Cette tension constante naît non seulement du talent d’écrivain de Yashaï Sarid mais aussi de son regard de sociologue. Chaque récit de visite à Auschwitz ou à Sobibor est émaillé de tensions, non dénuées d’humour noir, produites par la simple description de la réalité concrète des situations sociales : par exemple, lorsqu’un groupe de riches touristes souhaite écourter leur visite car ils ne veulent pas trop marcher et ont compris que ce qui s’était passé ici était « émouvant » ou encore quand, pensant à la situation militaire en Israël, des élèves israéliens retiennent de la visite la nécessité d’être sans pitié avec son ennemi et de tuer jusqu’aux enfants car ils pourront un jour prendre les armes à leur tour… Ainsi cette description d’une visite d’un groupe d’élèves israéliens :

« ‘Ah, ces gauchistes d’Ashkénazes, ai-je entendu à plusieurs reprises, dont les pères n’ont réussi à protéger ni leurs femmes, ni leurs enfants !’ On les accusait d’avoir aidé les assassins, de ne pas être ‘des vrais mecs’ […] et je les ai entendu dire entre eux que ce n’étaient pas des victimes innocentes, qu’ils avaient été tués pour une bonne raison ‘suffit de voir ce qu’ils ont fait aux Sépharades, ce sont des serpents, comment peut-on les aimer ?’. Oui, monsieur le président, j’ai entendu de telles remarques, je ne vous mens pas. […] La question est : d’où vient une telle répulsion ? En fait, cela m’a pris des années pour comprendre que la haine poussait dans les lieux de haine.
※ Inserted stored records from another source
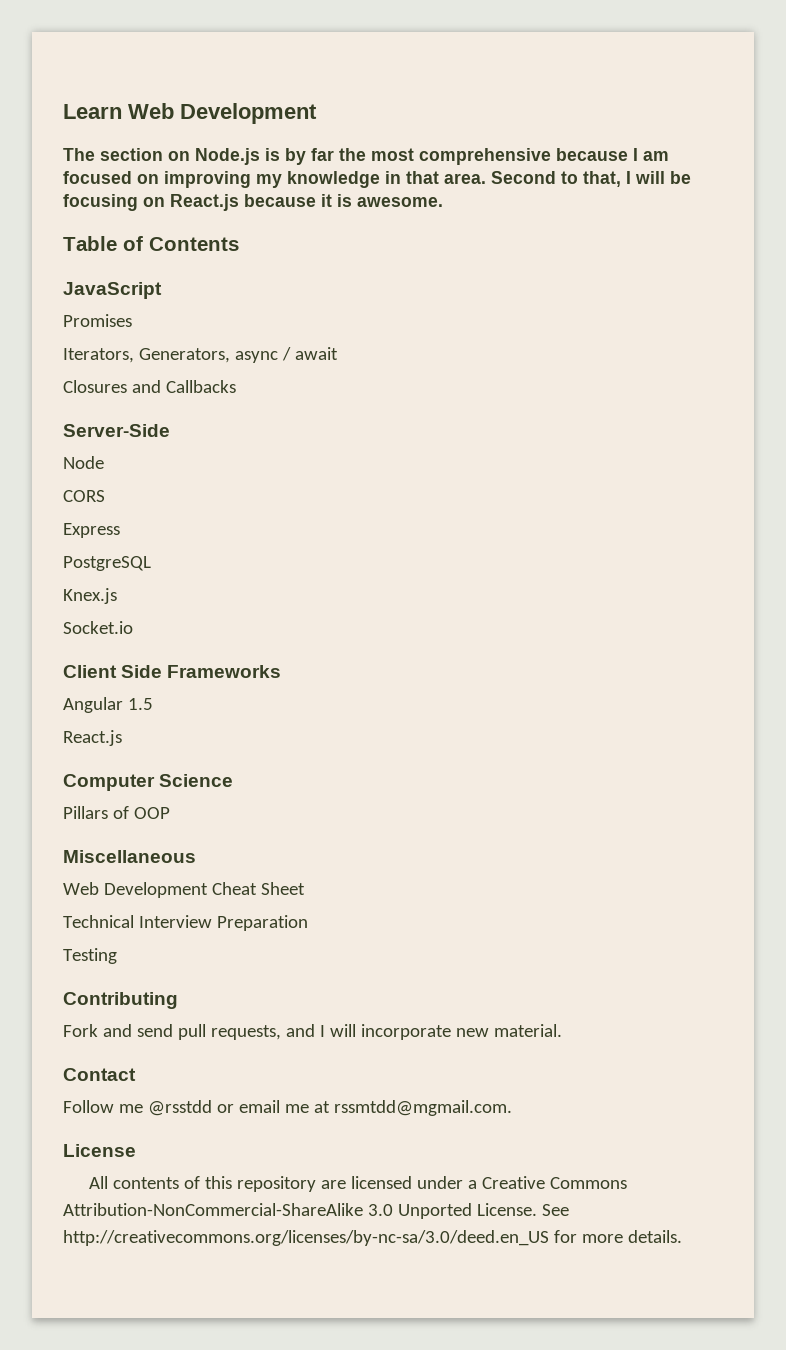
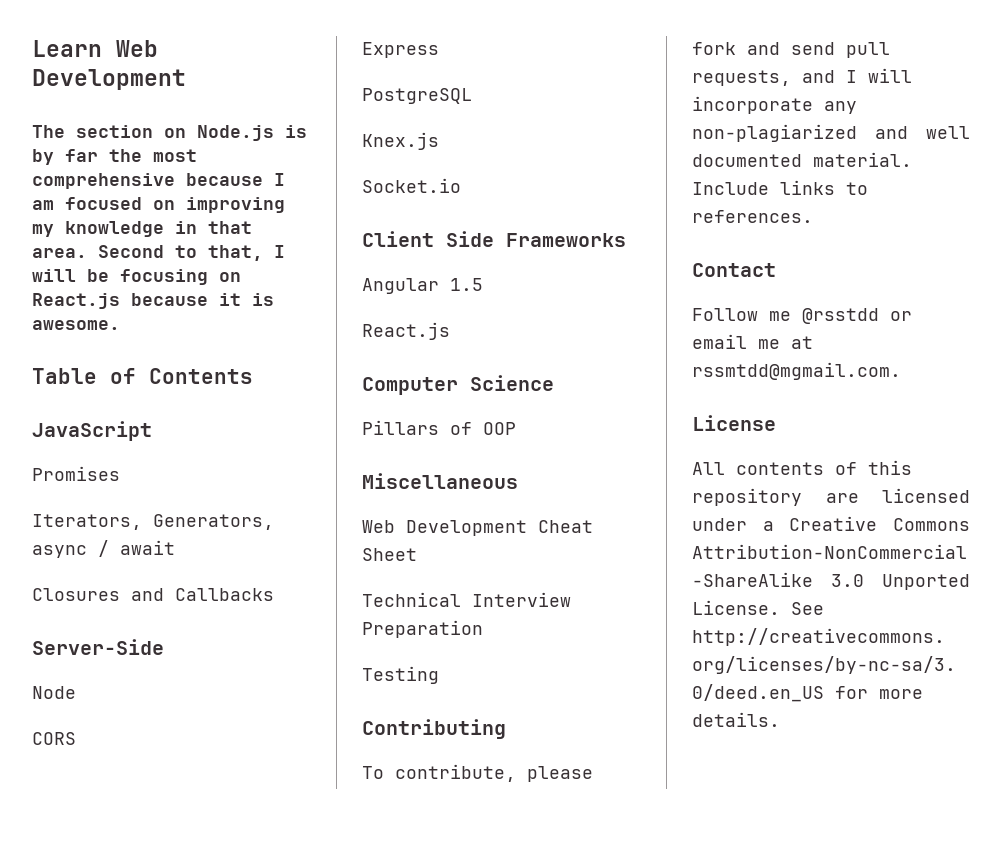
[63,1024,98,1037] Fork -> [362,764,593,782] [692,42,736,55] To contribute, please fork
[455,1024,562,1037] new material. -> [824,101,857,114] [692,124,970,142] [692,152,912,167] [692,180,868,195] [692,210,813,223] any non-plagiarized and well documented material. Include links to references.

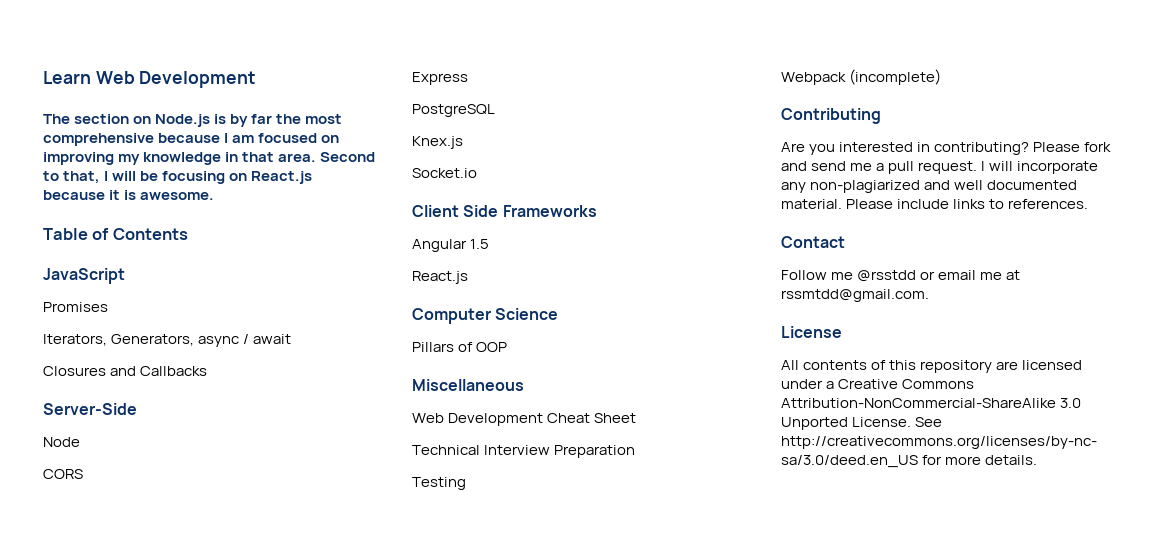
(439, 675) none -> [781,69,942,85] // Webpack (incomplete)
[362,764,593,782] [692,42,890,58] [692,70,835,86] To contribute, please fork and send pull requests, and -> [781,142,1112,155] [781,161,978,174] Are you interested in contributing? Please fork and send me a pull request.
[692,182,769,195] Include -> [846,199,950,209] Please include
[692,362,901,380] rssmtdd@mgmail.com. -> [781,289,929,302] rssmtdd@gmail.com.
Au cours d’une visite à Birkenau, un élève, un petit gros au regard mauvais et aux joues violacées par le froid, a commencé à graver : « Mort aux gauchistes » sur une palissade du camp des femmes. Il a été surpris par un prof plus éveillé que les autres, et a été obligé de s’arrêter. Pour le consoler, ses copains lui ont promis qu’en Israël, ils termineraient le boulot ensemble ».
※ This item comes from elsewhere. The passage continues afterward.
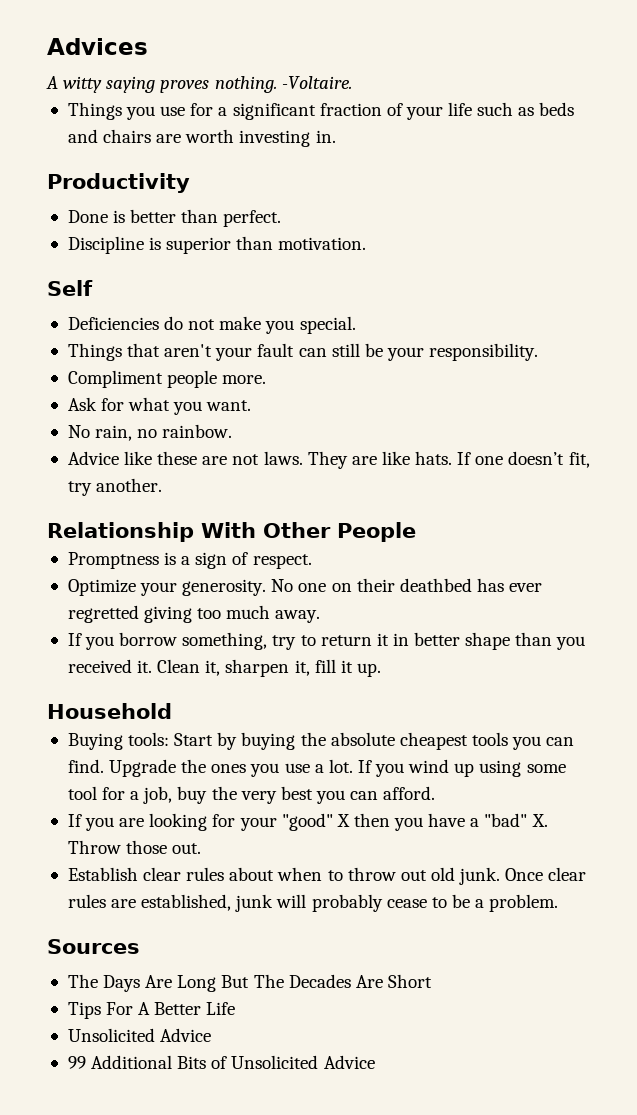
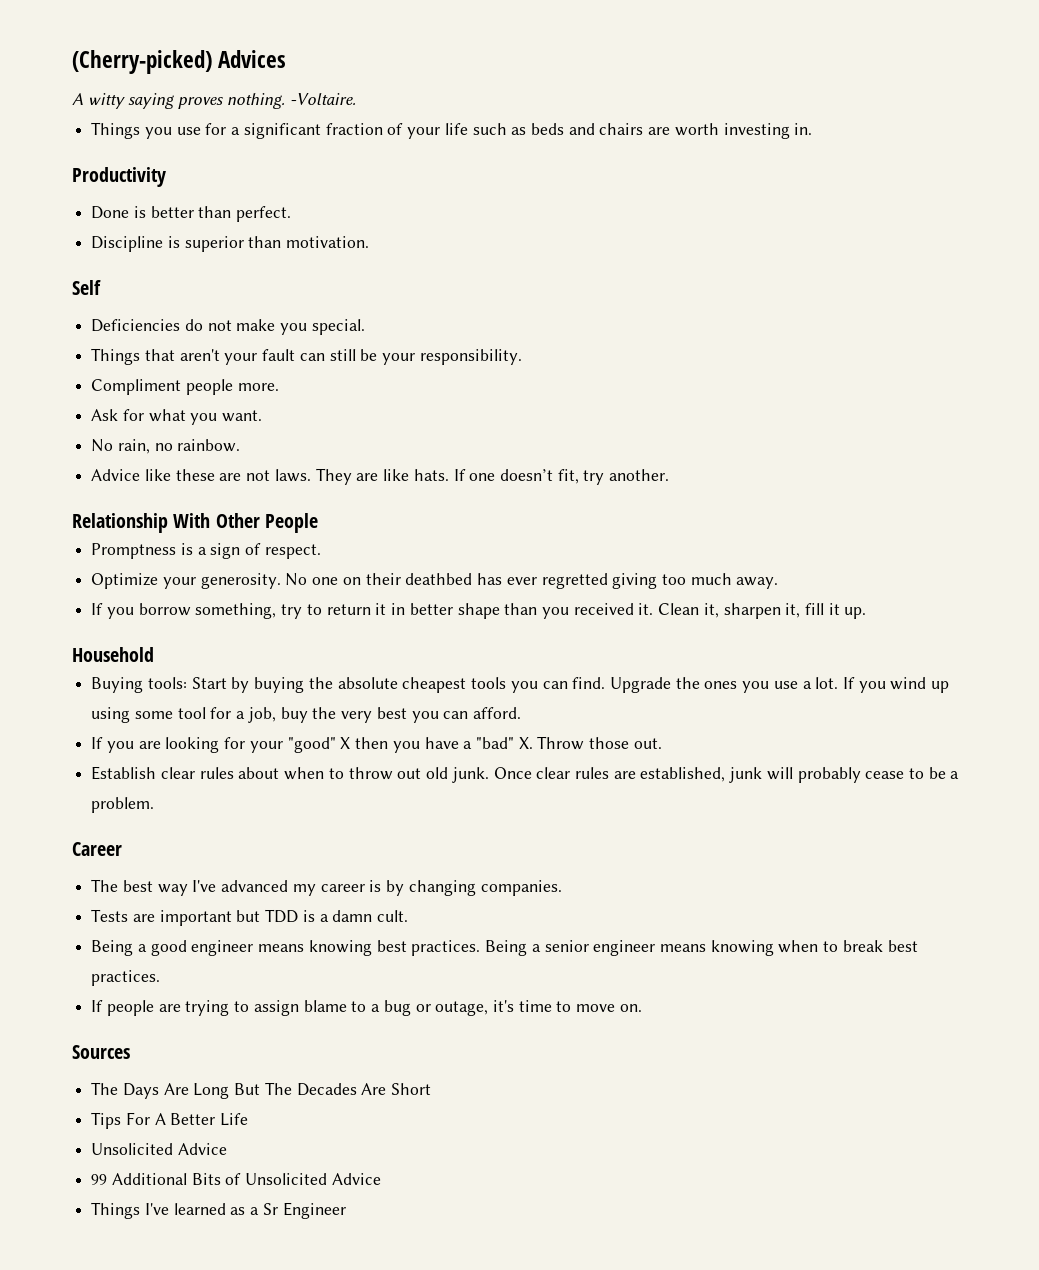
(47, 46) none -> [72,50,212,74] (Cherry-picked)
(559, 903) none -> [72,842,122,856] [91,879,562,896] [91,909,409,926] [91,940,918,956] [91,970,161,986] [91,1000,642,1016] // Career // The best way I've advanced my career is by changing companies. // Tests are important but TDD is a damn cult. // Being a good engineer means knowing best practices. Being a senior engineer means knowing when to break best practices. // If people are trying to assign blame to a bug or outage, it's time to move on.
(375, 1062) none -> [91,1202,346,1219] // Things I've learned as a Sr Engineer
A travers la description d’un grand nombre de situations ordinaires vécues par son narrateur, l’auteur dresse un portrait critique des effets de la « mémoire » qui fait écho aux récents travaux ethnographiques et sociologiques en la matière. En écrivain, il s’interroge ainsi : jusqu’à quel point et dans quelles conditions peut-on tirer les leçons du passé ? Est-ce seulement possible ou même souhaitable ?
Parmi les questions sociologiques posées figure ainsi celle, cruciale, de la vengeance, qui constitue le véritable monstre de la mémoire dont traite l’ouvrage. Rares sont les auteurs qui ont pris à bras le corps cette question pourtant centrale pour les victimes d’un crime. Il y a maintenant plus de cinquante ans, Jean Améry s’était intéressé à la vengeance, en philosophe. Yashaï Sarid le fait ici, et avec brio, en romancier. Comme le demande son fils au narrateur

Jackie Feldman, Above the death pits, beneath the flag,
Youth Voyages to Poland and the Performance of Israeli National Identity
, Berghahn, 2008.
Nathanaël Wadbled. Raconter Auschwitz : l’expérience de visite d’un espace mémoriel : le cas d’un voyage scolaire organisé par le Mémorial de la Shoah. Héritage culturel et muséologie. Université de Lorraine, 2016
Jacques et Ygal Fijalkow (dir.), Les élèves face à la Shoah. Lieux, histoire, voyages, Presses du Centre universitaire Jean-François Champollion d’Albi, 2012.
Yaël Holveck, Un dimanche à Auschwitz, Editions de l’Aube, 2003.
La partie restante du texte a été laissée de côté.